*** Block opens ***

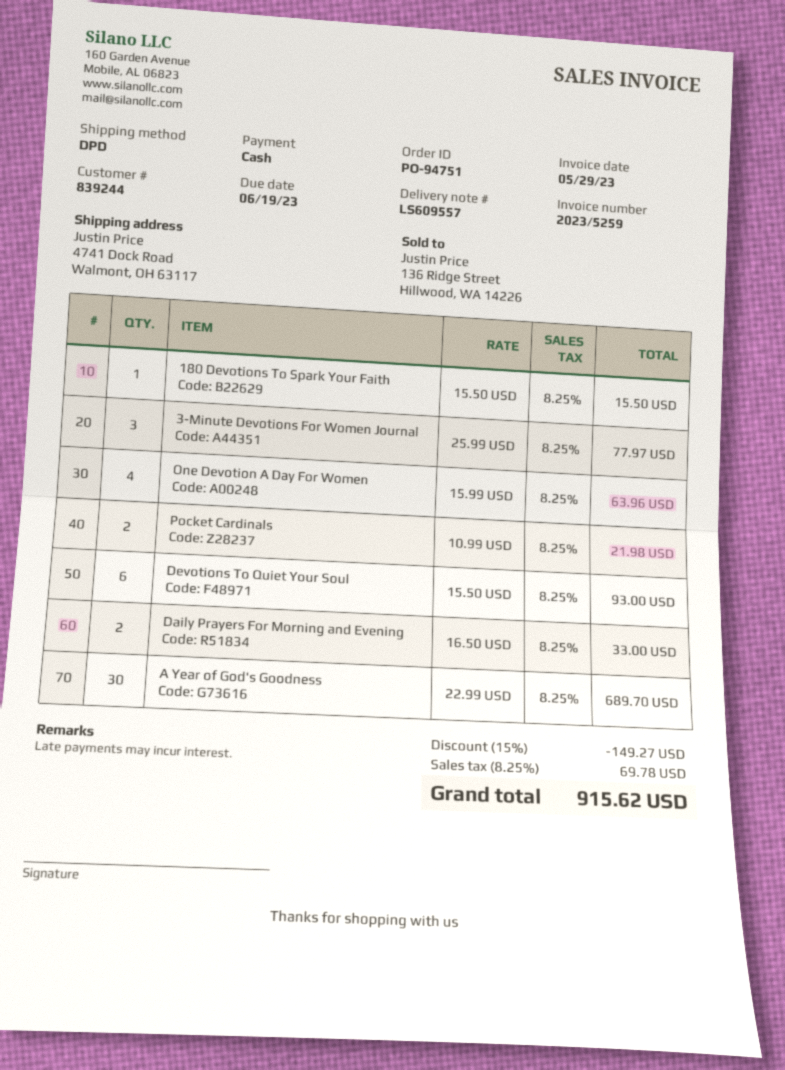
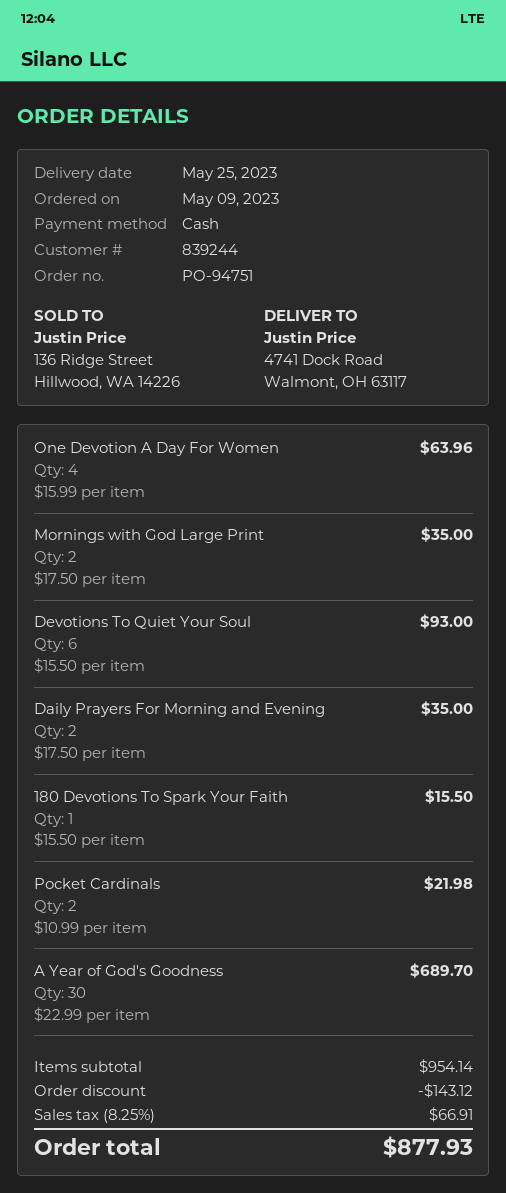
3-Minute Devotions For Women Journal: 3 x 25.99 = 77.97 -> none
Daily Prayers For Morning and Evening: 2 x 16.50 = 33.00 -> 2 x 17.50 = 35.00
Mornings with God Large Print: none -> 2 x 17.50 = 35.00
discount: 149.27 -> 143.12
tax: 8.25% = 69.78 -> 8.25% = 66.91
total: 915.62 -> 877.93

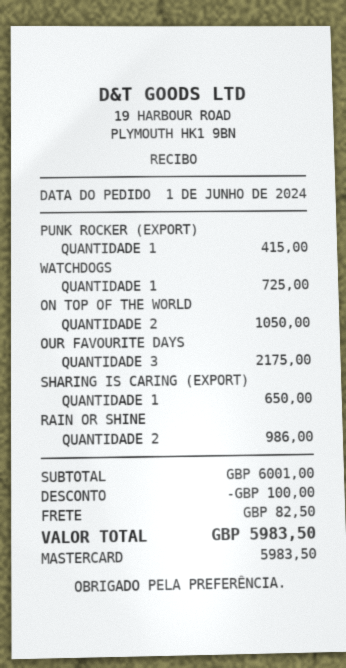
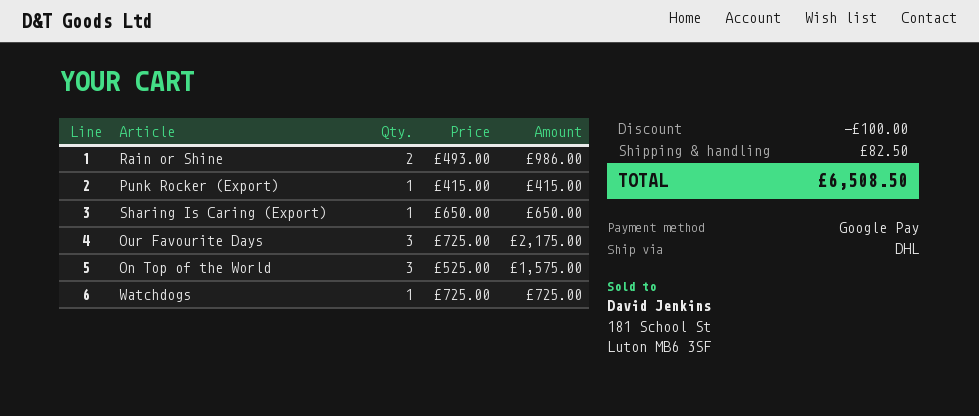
payment method: Mastercard -> Google Pay
ON TOP OF THE WORLD: 2 for 1050.00 -> 3 for 1575.00
total: 5983.50 -> 6508.50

*** Block closes ***

WHAT THE EXERCISE ASKS: Lines with "total": copy every one of them from the listing above.

FINISHED TASK:
total: 915.62 -> 877.93
total: 5983.50 -> 6508.50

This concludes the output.